Oggi, questo obiettivo del management trova nuova linfa nelle nuove tecnologie quali digitalizzazione, automazione e Intelligenza artificiale. Il compito del manager è delineare nuovi modelli di business, cioè nuovi modi di servire i clienti, e quindi nuovi modelli di organizzazione del lavoro che determinino più produttività e benessere per le persone e quindi competitività per le aziende. In tutto questo va messa una fortissima attenzione ai valori dell’azienda e quindi alla capacità di dare senso e realizzazione al lavoro delle persone.
Le nuove tecnologie se ben utilizzate ci permettono di fare questo al meglio, mettendo le persone a fare lavori di maggiore qualità e anche facendo nascere nuovi business e lavori che possono dentro la stessa azienda e fuori creare occupazione per chi viene sostituito anche solo in parte da nuovi processi e dall’utilizzo della tecnologia. Ma, il saldo tra tecnologia e persone sarà sempre a favore delle seconde, come è sempre stato sino ad oggi, se lo sappiamo incanalare e gestire al meglio e verso quello che il mercato ci chiede o che noi sappiamo offrirgli di innovativo.
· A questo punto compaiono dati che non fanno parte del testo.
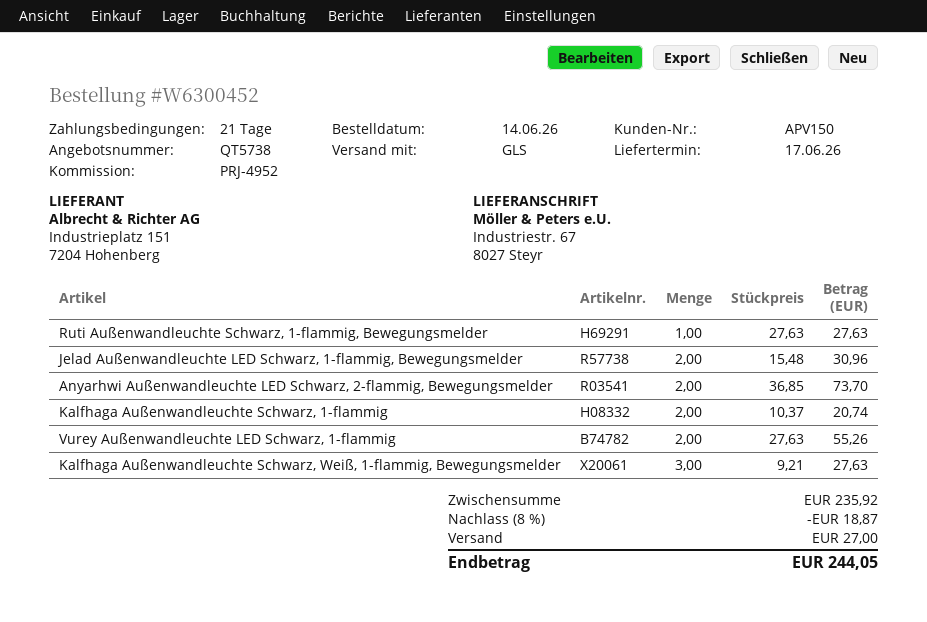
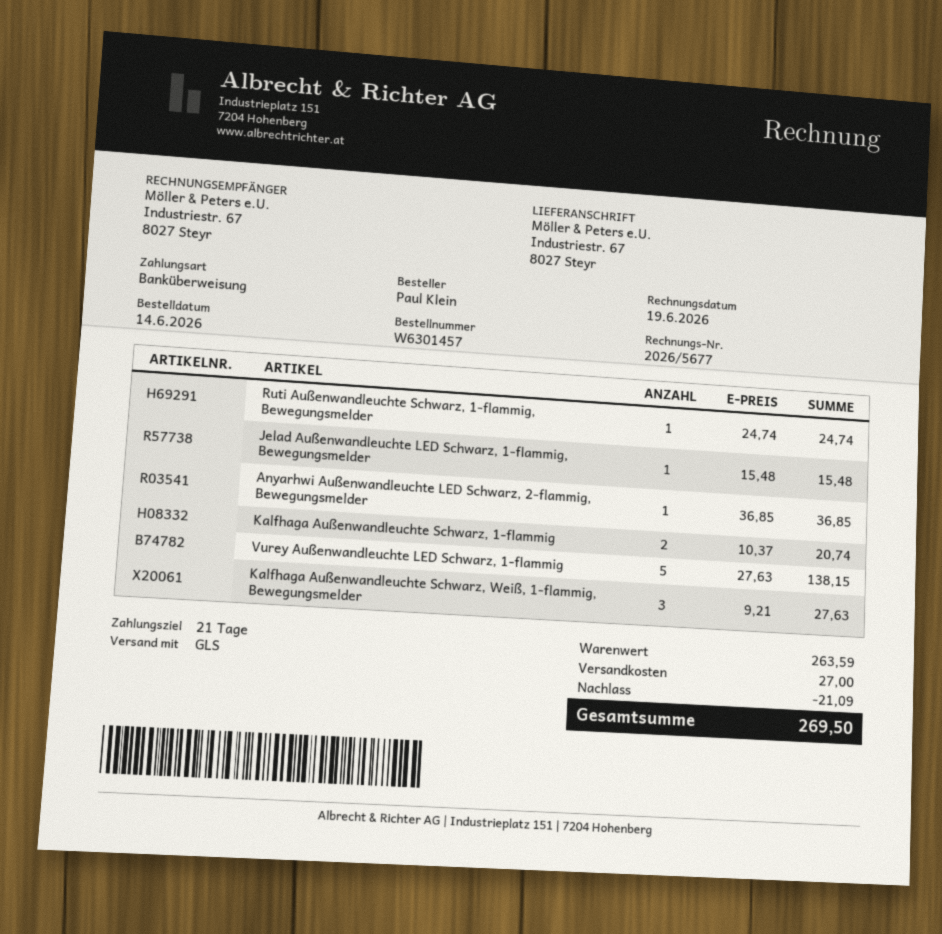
order number: W6300452 -> W6301457
Ruti Außenwandleuchte Schwarz, 1-flammig, Bewegungsmelder: 1 x 27.63 = 27.63 -> 1 x 24.74 = 24.74
Jelad Außenwandleuchte LED Schwarz, 1-flammig, Bewegungsmelder: 2 x 15.48 = 30.96 -> 1 x 15.48 = 15.48
Anyarhwi Außenwandleuchte LED Schwarz, 2-flammig, Bewegungsmelder: 2 x 36.85 = 73.70 -> 1 x 36.85 = 36.85
Vurey Außenwandleuchte LED Schwarz, 1-flammig: 2 x 27.63 = 55.26 -> 5 x 27.63 = 138.15
subtotal: 235.92 -> 263.59
discount: 18.87 -> 21.09
total: 244.05 -> 269.50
Pensi, per fare un esempio terra terra, a quanti ristoranti ed esercizi commerciali sperimentando obbligatoriamente l’e-commerce durante il covid hanno fatto un salto nella loro capacità di stare sul mercato e come questo abbia determinato di fatto maggiore occupazione».
Cosa pensa della manovra economica del governo sul piano degli stimoli alla crescita e all’occupazione?
«La manovra sotto questo aspetto è un po’ velleitaria, perché non contiene misure per innescare una vera crescita. Anche la proroga di un anno del taglio del cuneo fiscale mette a carico delle future generazioni un ulteriore debito occulto. E poi la manovra cerca risorse lì dove non andrebbero cercate per non rischiare di compromettere la coesione sociale, cioè nel welfare e nella previdenza. Sarebbe stato meglio ridurre in modo consistente l’imposizione sui rinnovi contrattuali aumentando così sostegno a lavoratori e crescita. Per crescere bisogna puntare sul Pnrr, recuperando ritardi e gestioni poco efficaci, bisogna puntare anche sul Terziario che da anni è l’unico che cresce, bisogna aumentare concorrenza e presenza manageriale nelle imprese familiari (oggi un terzo di quella dei partner esteri Germania, Francia e Spagna)».